What follows is a set of entries. Repeat them exactly, but not their pictures.

Dataset entries
[Start of Attachment]

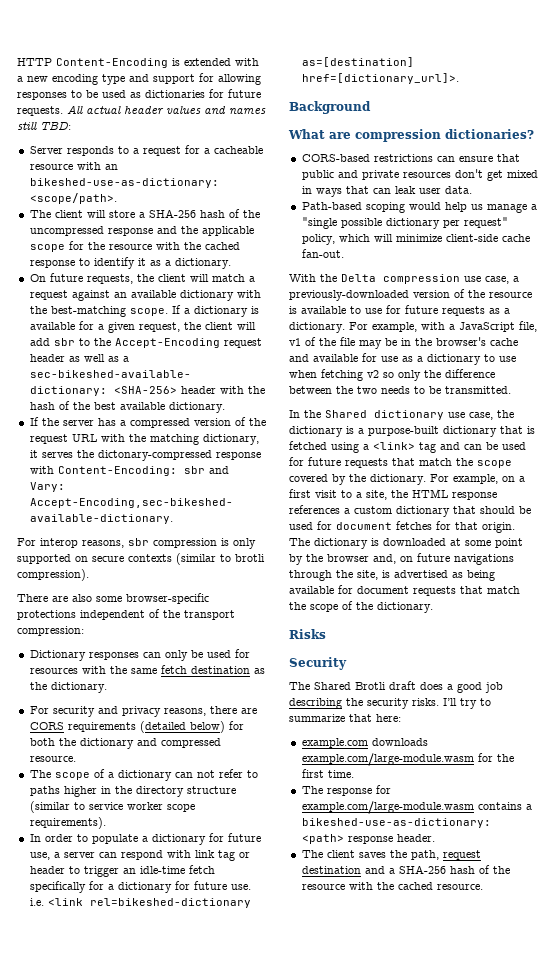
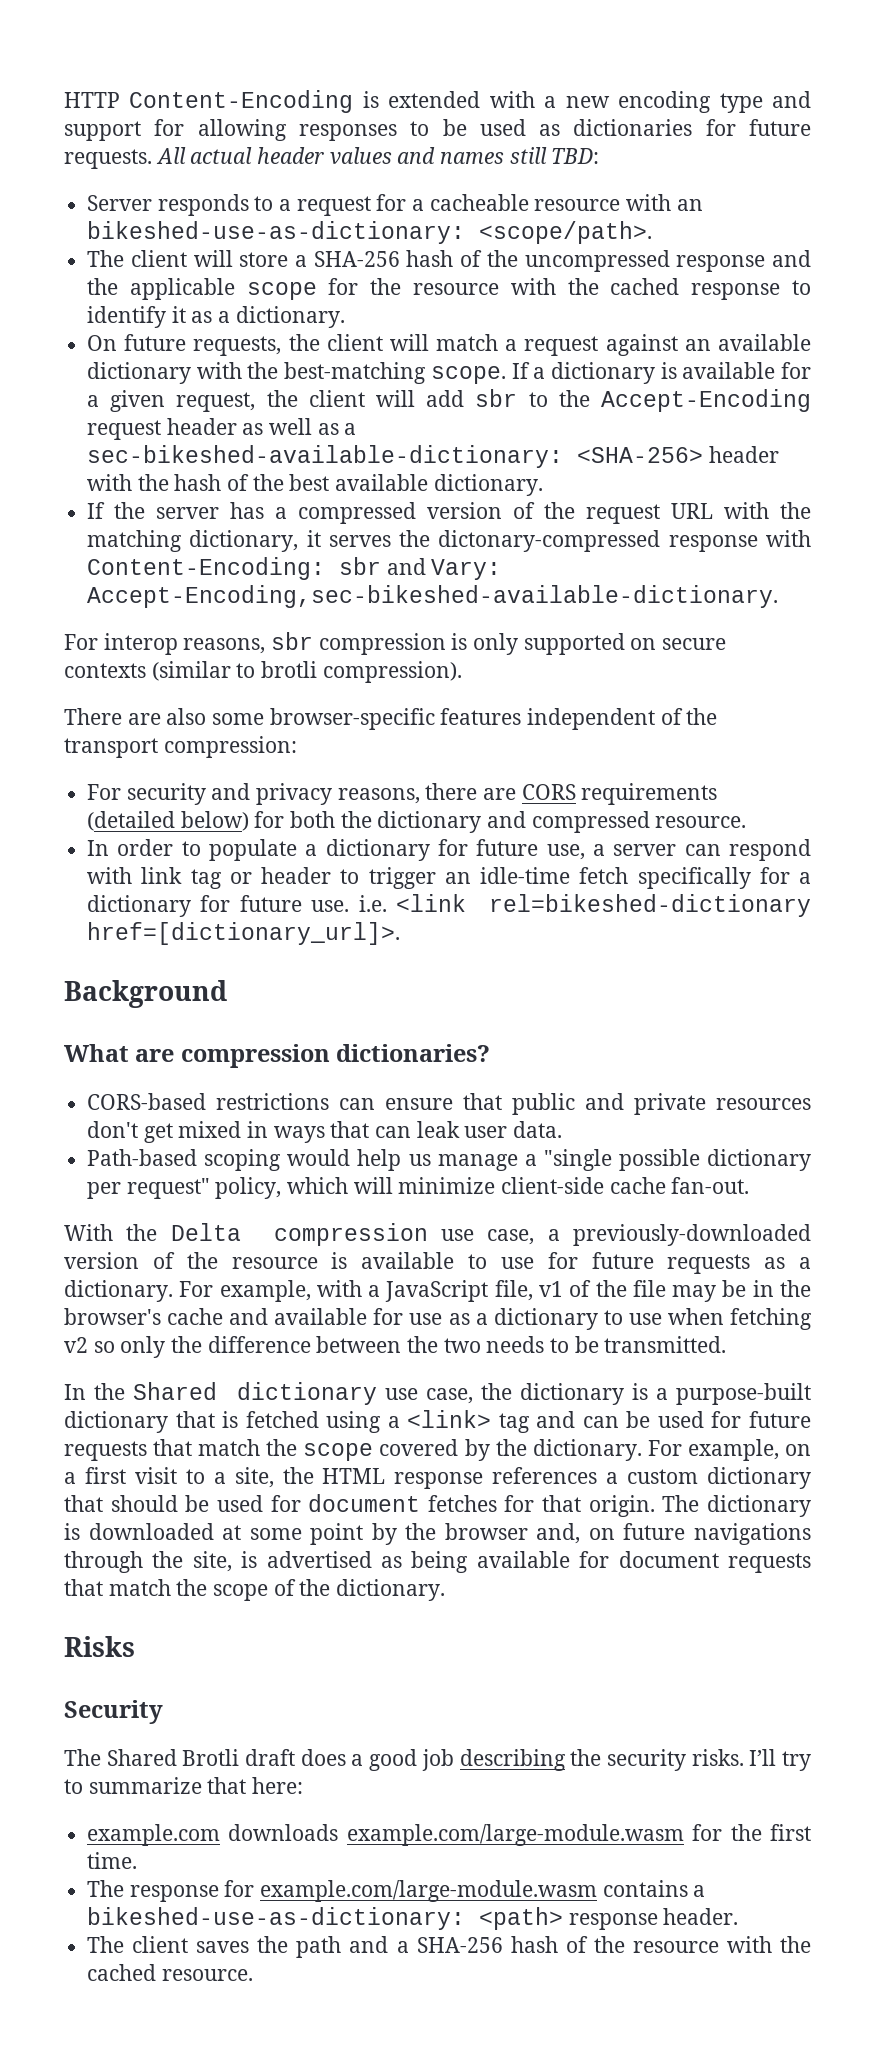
- There are also some browser-specific protections independent of the transport compression:
+ There are also some browser-specific features independent of the transport compression:
- Dictionary responses can only be used for resources with the same fetch destination as the dictionary.
- The scope of a dictionary can not refer to paths higher in the directory structure (similar to service worker scope requirements).
- In order to populate a dictionary for future use, a server can respond with link tag or header to trigger an idle-time fetch specifically for a dictionary for future use. i.e. <link rel=bikeshed-dictionary as=[destination] href=[dictionary_url]>.
+ In order to populate a dictionary for future use, a server can respond with link tag or header to trigger an idle-time fetch specifically for a dictionary for future use. i.e. <link rel=bikeshed-dictionary href=[dictionary_url]>.
- The client saves the path, request destination and a SHA-256 hash of the resource with the cached resource.
+ The client saves the path and a SHA-256 hash of the resource with the cached resource.

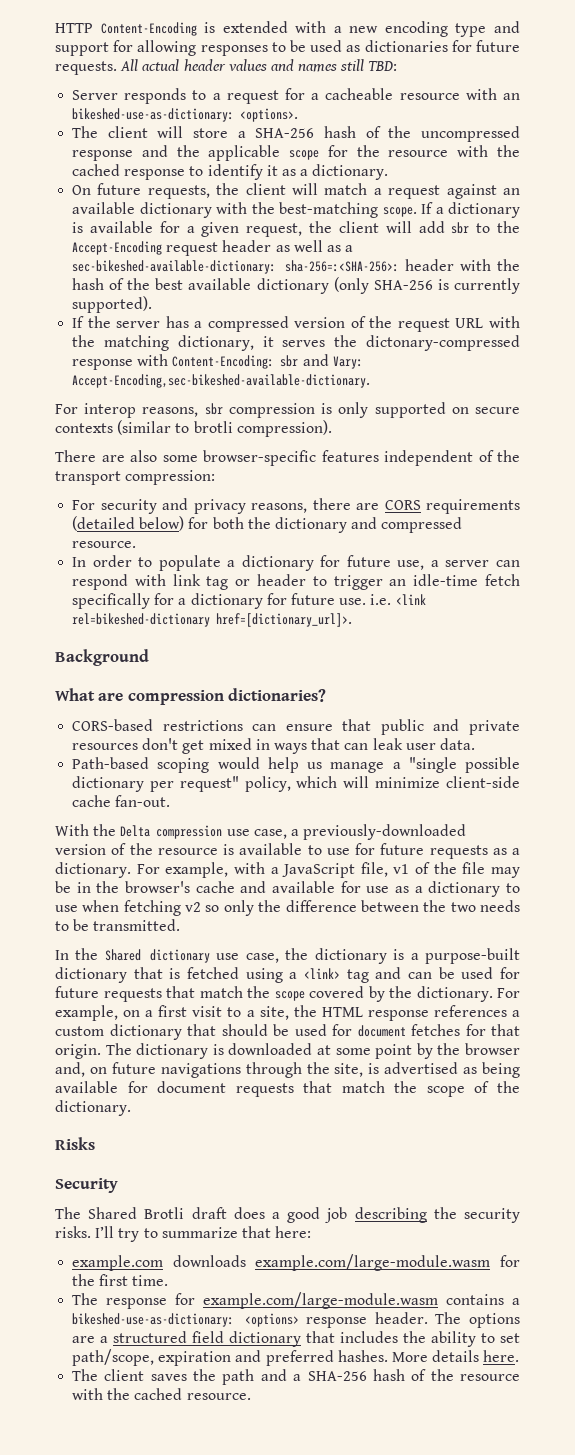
- Server responds to a request for a cacheable resource with an bikeshed-use-as-dictionary: <scope/path>.
+ Server responds to a request for a cacheable resource with an bikeshed-use-as-dictionary: <options>.
- If a dictionary is available for a given request, the client will add sbr to the Accept-Encoding request header as well as a sec-bikeshed-available-dictionary: <SHA-256> header with the hash of the best available dictionary.
+ If a dictionary is available for a given request, the client will add sbr to the Accept-Encoding request header as well as a sec-bikeshed-available-dictionary: sha-256=:<SHA-256>: header with the hash of the best available dictionary (only SHA-256 is currently supported).
- The response for example.com/large-module.wasm contains a bikeshed-use-as-dictionary: <path> response header.
+ The response for example.com/large-module.wasm contains a bikeshed-use-as-dictionary: <options> response header. The options are a structured field dictionary that includes the ability to set path/scope, expiration and preferred hashes. More details here.

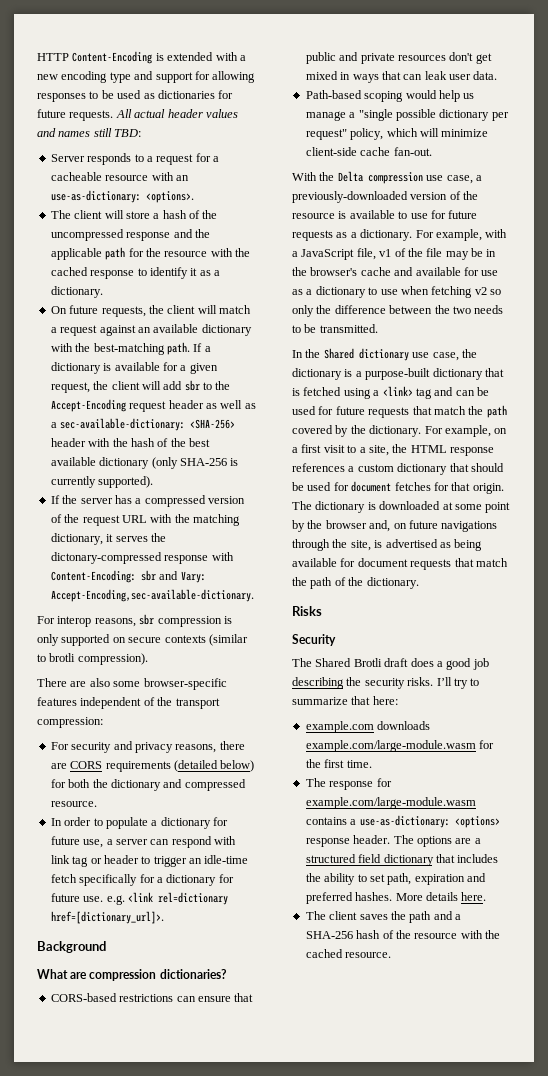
- Server responds to a request for a cacheable resource with an bikeshed-use-as-dictionary: <options>.
+ Server responds to a request for a cacheable resource with an use-as-dictionary: <options>.
- The client will store a SHA-256 hash of the uncompressed response and the applicable scope for the resource with the cached response to identify it as a dictionary.
+ The client will store a hash of the uncompressed response and the applicable path for the resource with the cached response to identify it as a dictionary.
- On future requests, the client will match a request against an available dictionary with the best-matching scope.
+ On future requests, the client will match a request against an available dictionary with the best-matching path.
- If a dictionary is available for a given request, the client will add sbr to the Accept-Encoding request header as well as a sec-bikeshed-available-dictionary: sha-256=:<SHA-256>: header with the hash of the best available dictionary (only SHA-256 is currently supported).
+ If a dictionary is available for a given request, the client will add sbr to the Accept-Encoding request header as well as a sec-available-dictionary: <SHA-256> header with the hash of the best available dictionary (only SHA-256 is currently supported).
- If the server has a compressed version of the request URL with the matching dictionary, it serves the dictonary-compressed response with Content-Encoding: sbr and Vary: Accept-Encoding,sec-bikeshed-available-dictionary.
+ If the server has a compressed version of the request URL with the matching dictionary, it serves the dictonary-compressed response with Content-Encoding: sbr and Vary: Accept-Encoding,sec-available-dictionary.
- In order to populate a dictionary for future use, a server can respond with link tag or header to trigger an idle-time fetch specifically for a dictionary for future use. i.e. <link rel=bikeshed-dictionary href=[dictionary_url]>.
+ In order to populate a dictionary for future use, a server can respond with link tag or header to trigger an idle-time fetch specifically for a dictionary for future use. e.g. <link rel=dictionary href=[dictionary_url]>.
- In the Shared dictionary use case, the dictionary is a purpose-built dictionary that is fetched using a <link> tag and can be used for future requests that match the scope covered by the dictionary.
+ In the Shared dictionary use case, the dictionary is a purpose-built dictionary that is fetched using a <link> tag and can be used for future requests that match the path covered by the dictionary.
- The dictionary is downloaded at some point by the browser and, on future navigations through the site, is advertised as being available for document requests that match the scope of the dictionary.
+ The dictionary is downloaded at some point by the browser and, on future navigations through the site, is advertised as being available for document requests that match the path of the dictionary.
- The response for example.com/large-module.wasm contains a bikeshed-use-as-dictionary: <options> response header.
+ The response for example.com/large-module.wasm contains a use-as-dictionary: <options> response header.
- The options are a structured field dictionary that includes the ability to set path/scope, expiration and preferred hashes.
+ The options are a structured field dictionary that includes the ability to set path, expiration and preferred hashes.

[End of Attachment]

- ANSWER BOX -
- There are also some browser-specific protections independent of the transport compression:
+ There are also some browser-specific features independent of the transport compression:
- Dictionary responses can only be used for resources with the same fetch destination as the dictionary.
- The scope of a dictionary can not refer to paths higher in the directory structure (similar to service worker scope requirements).
- In order to populate a dictionary for future use, a server can respond with link tag or header to trigger an idle-time fetch specifically for a dictionary for future use. i.e. <link rel=bikeshed-dictionary as=[destination] href=[dictionary_url]>.
+ In order to populate a dictionary for future use, a server can respond with link tag or header to trigger an idle-time fetch specifically for a dictionary for future use. i.e. <link rel=bikeshed-dictionary href=[dictionary_url]>.
- The client saves the path, request destination and a SHA-256 hash of the resource with the cached resource.
+ The client saves the path and a SHA-256 hash of the resource with the cached resource.

- Server responds to a request for a cacheable resource with an bikeshed-use-as-dictionary: <scope/path>.
+ Server responds to a request for a cacheable resource with an bikeshed-use-as-dictionary: <options>.
- If a dictionary is available for a given request, the client will add sbr to the Accept-Encoding request header as well as a sec-bikeshed-available-dictionary: <SHA-256> header with the hash of the best available dictionary.
+ If a dictionary is available for a given request, the client will add sbr to the Accept-Encoding request header as well as a sec-bikeshed-available-dictionary: sha-256=:<SHA-256>: header with the hash of the best available dictionary (only SHA-256 is currently supported).
- The response for example.com/large-module.wasm contains a bikeshed-use-as-dictionary: <path> response header.
+ The response for example.com/large-module.wasm contains a bikeshed-use-as-dictionary: <options> response header. The options are a structured field dictionary that includes the ability to set path/scope, expiration and preferred hashes. More details here.

- Server responds to a request for a cacheable resource with an bikeshed-use-as-dictionary: <options>.
+ Server responds to a request for a cacheable resource with an use-as-dictionary: <options>.
- The client will store a SHA-256 hash of the uncompressed response and the applicable scope for the resource with the cached response to identify it as a dictionary.
+ The client will store a hash of the uncompressed response and the applicable path for the resource with the cached response to identify it as a dictionary.
- On future requests, the client will match a request against an available dictionary with the best-matching scope.
+ On future requests, the client will match a request against an available dictionary with the best-matching path.
- If a dictionary is available for a given request, the client will add sbr to the Accept-Encoding request header as well as a sec-bikeshed-available-dictionary: sha-256=:<SHA-256>: header with the hash of the best available dictionary (only SHA-256 is currently supported).
+ If a dictionary is available for a given request, the client will add sbr to the Accept-Encoding request header as well as a sec-available-dictionary: <SHA-256> header with the hash of the best available dictionary (only SHA-256 is currently supported).
- If the server has a compressed version of the request URL with the matching dictionary, it serves the dictonary-compressed response with Content-Encoding: sbr and Vary: Accept-Encoding,sec-bikeshed-available-dictionary.
+ If the server has a compressed version of the request URL with the matching dictionary, it serves the dictonary-compressed response with Content-Encoding: sbr and Vary: Accept-Encoding,sec-available-dictionary.
- In order to populate a dictionary for future use, a server can respond with link tag or header to trigger an idle-time fetch specifically for a dictionary for future use. i.e. <link rel=bikeshed-dictionary href=[dictionary_url]>.
+ In order to populate a dictionary for future use, a server can respond with link tag or header to trigger an idle-time fetch specifically for a dictionary for future use. e.g. <link rel=dictionary href=[dictionary_url]>.
- In the Shared dictionary use case, the dictionary is a purpose-built dictionary that is fetched using a <link> tag and can be used for future requests that match the scope covered by the dictionary.
+ In the Shared dictionary use case, the dictionary is a purpose-built dictionary that is fetched using a <link> tag and can be used for future requests that match the path covered by the dictionary.
- The dictionary is downloaded at some point by the browser and, on future navigations through the site, is advertised as being available for document requests that match the scope of the dictionary.
+ The dictionary is downloaded at some point by the browser and, on future navigations through the site, is advertised as being available for document requests that match the path of the dictionary.
- The response for example.com/large-module.wasm contains a bikeshed-use-as-dictionary: <options> response header.
+ The response for example.com/large-module.wasm contains a use-as-dictionary: <options> response header.
- The options are a structured field dictionary that includes the ability to set path/scope, expiration and preferred hashes.
+ The options are a structured field dictionary that includes the ability to set path, expiration and preferred hashes.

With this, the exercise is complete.